→ What the task asks: Beginning at the line containing "Absolut Heaven: 10" and continuing to the end of the records below, give each line again exactly as it stands, and only those lines.

Data excerpts Start Marker

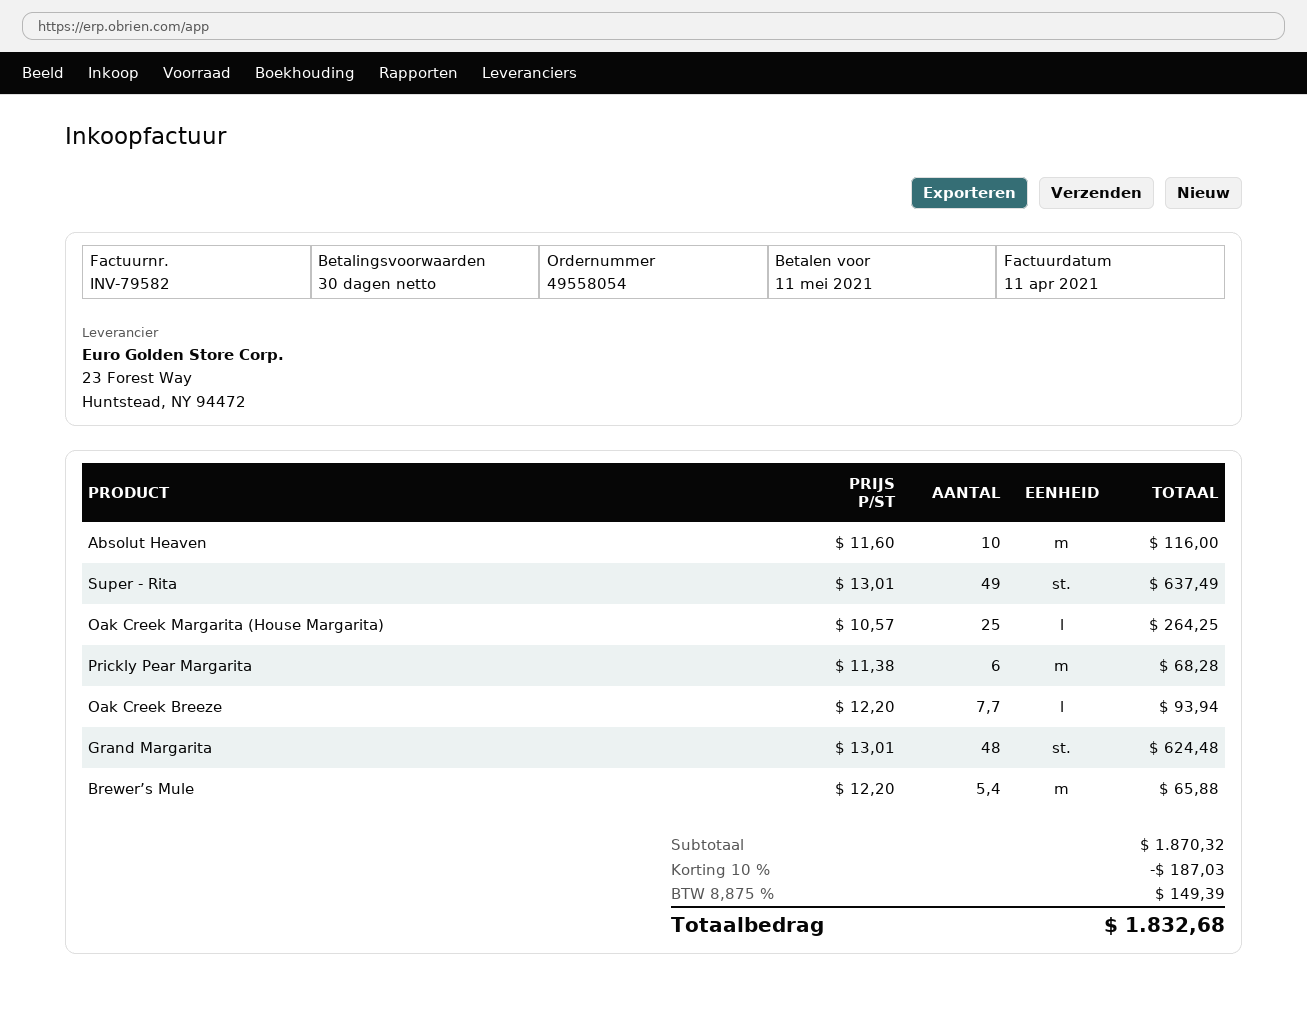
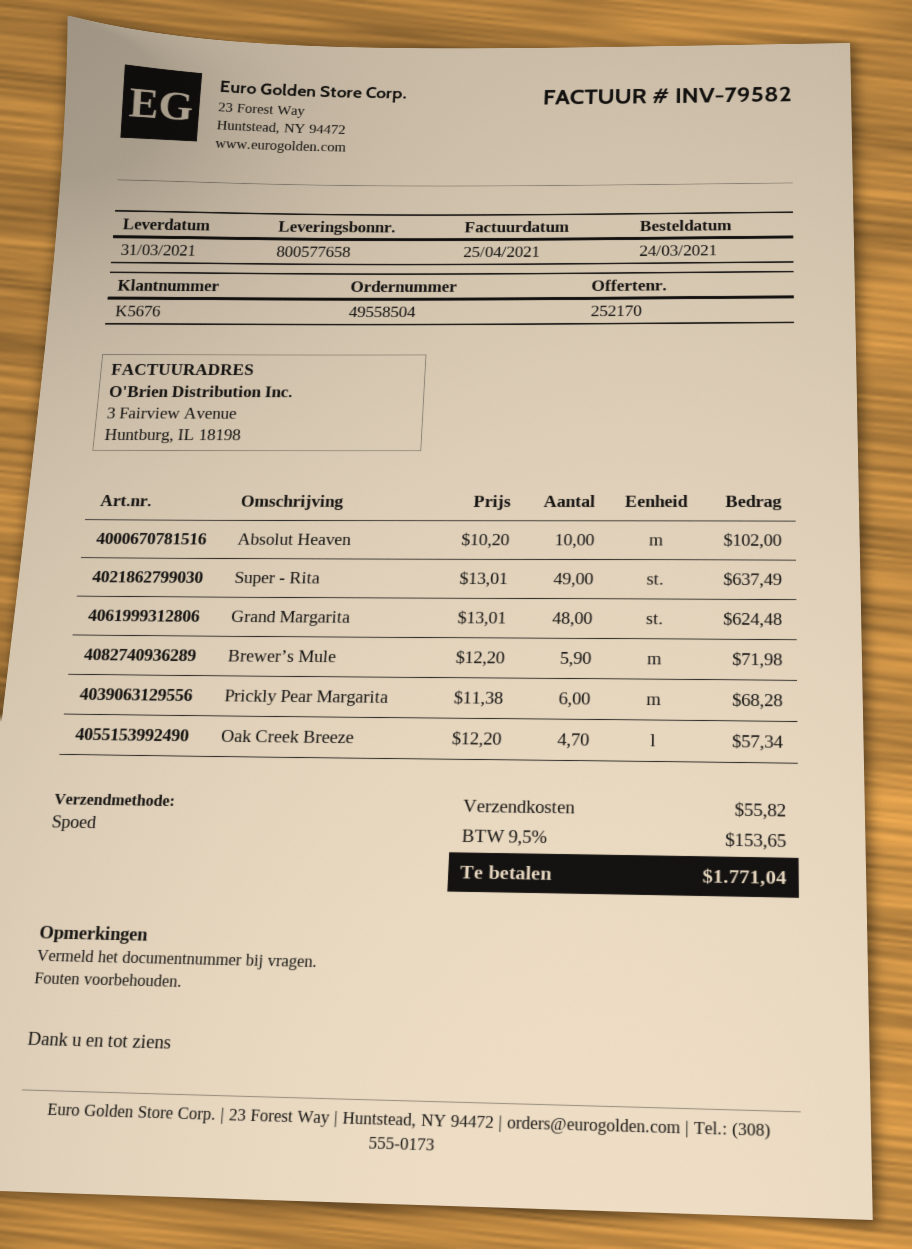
order number: 49558054 -> 49558504
invoice date: 2021-04-11 -> 2021-04-25
Absolut Heaven: 10 x 11.60 = 116.00 -> 10 x 10.20 = 102.00
Oak Creek Margarita (House Margarita): 25 x 10.57 = 264.25 -> none
Oak Creek Breeze: 7.7 x 12.20 = 93.94 -> 4.7 x 12.20 = 57.34
Brewer’s Mule: 5.4 x 12.20 = 65.88 -> 5.9 x 12.20 = 71.98
discount: 10% = 187.03 -> none
shipping: none -> 55.82
tax: 8.875% = 149.39 -> 9.5% = 153.65
total: 1832.68 -> 1771.04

Data excerpts End Marker

→ Exercise solution:
Absolut Heaven: 10 x 11.60 = 116.00 -> 10 x 10.20 = 102.00
Oak Creek Margarita (House Margarita): 25 x 10.57 = 264.25 -> none
Oak Creek Breeze: 7.7 x 12.20 = 93.94 -> 4.7 x 12.20 = 57.34
Brewer’s Mule: 5.4 x 12.20 = 65.88 -> 5.9 x 12.20 = 71.98
discount: 10% = 187.03 -> none
shipping: none -> 55.82
tax: 8.875% = 149.39 -> 9.5% = 153.65
total: 1832.68 -> 1771.04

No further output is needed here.